#### What you are asked to do:
Nothing but an exact copy is wanted here: the line with "- registerBeforeListener<T>(eventName: string, listener: async" and all the lines that follow it in the entries below.
-- Supplied records follows --
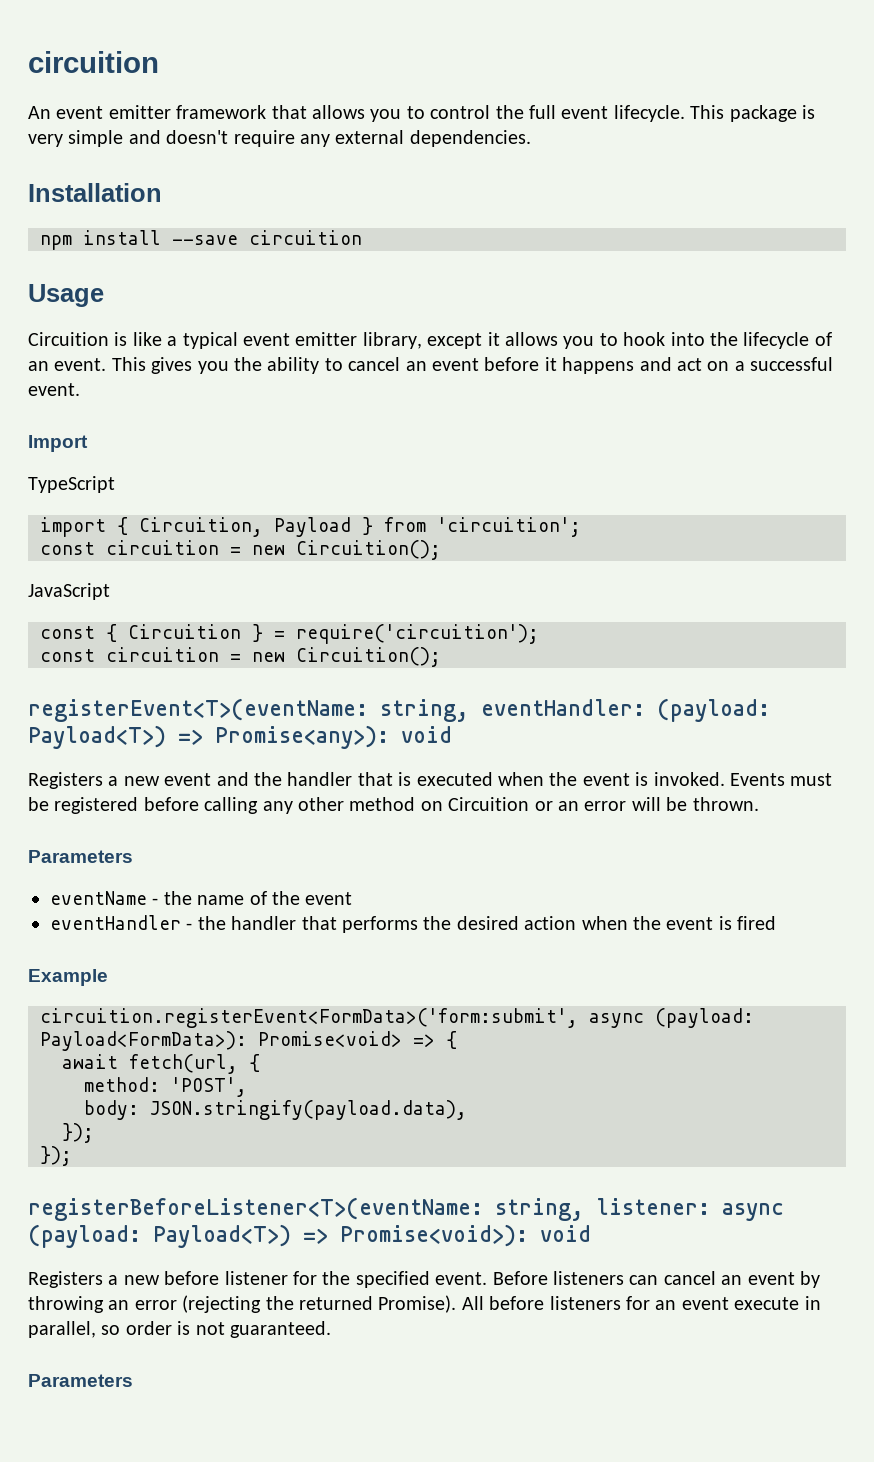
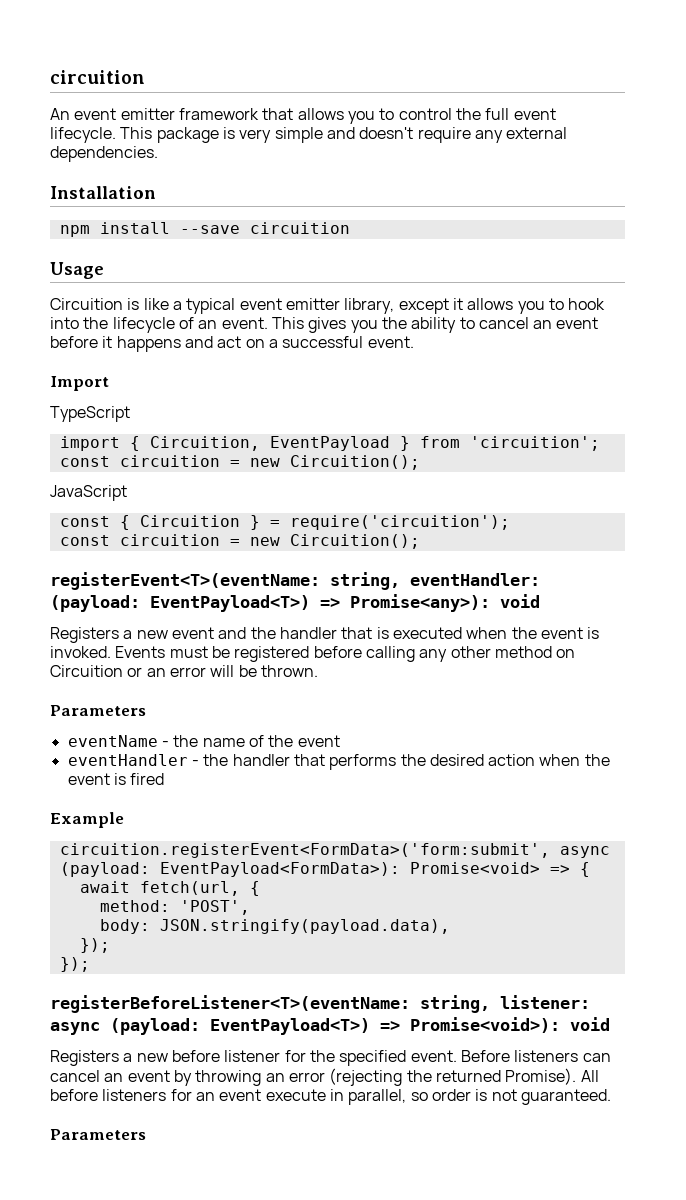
- import { Circuition, Payload } from 'circuition';
+ import { Circuition, EventPayload } from 'circuition';
- registerEvent<T>(eventName: string, eventHandler: (payload: Payload<T>) => Promise<any>): void
+ registerEvent<T>(eventName: string, eventHandler: (payload: EventPayload<T>) => Promise<any>): void
- circuition.registerEvent<FormData>('form:submit', async (payload: Payload<FormData>): Promise<void> => {
+ circuition.registerEvent<FormData>('form:submit', async (payload: EventPayload<FormData>): Promise<void> => {
- registerBeforeListener<T>(eventName: string, listener: async (payload: Payload<T>) => Promise<void>): void
+ registerBeforeListener<T>(eventName: string, listener: async (payload: EventPayload<T>) => Promise<void>): void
-- Supplied records concluded --
#### Response for this exercise:
- registerBeforeListener<T>(eventName: string, listener: async (payload: Payload<T>) => Promise<void>): void
+ registerBeforeListener<T>(eventName: string, listener: async (payload: EventPayload<T>) => Promise<void>): void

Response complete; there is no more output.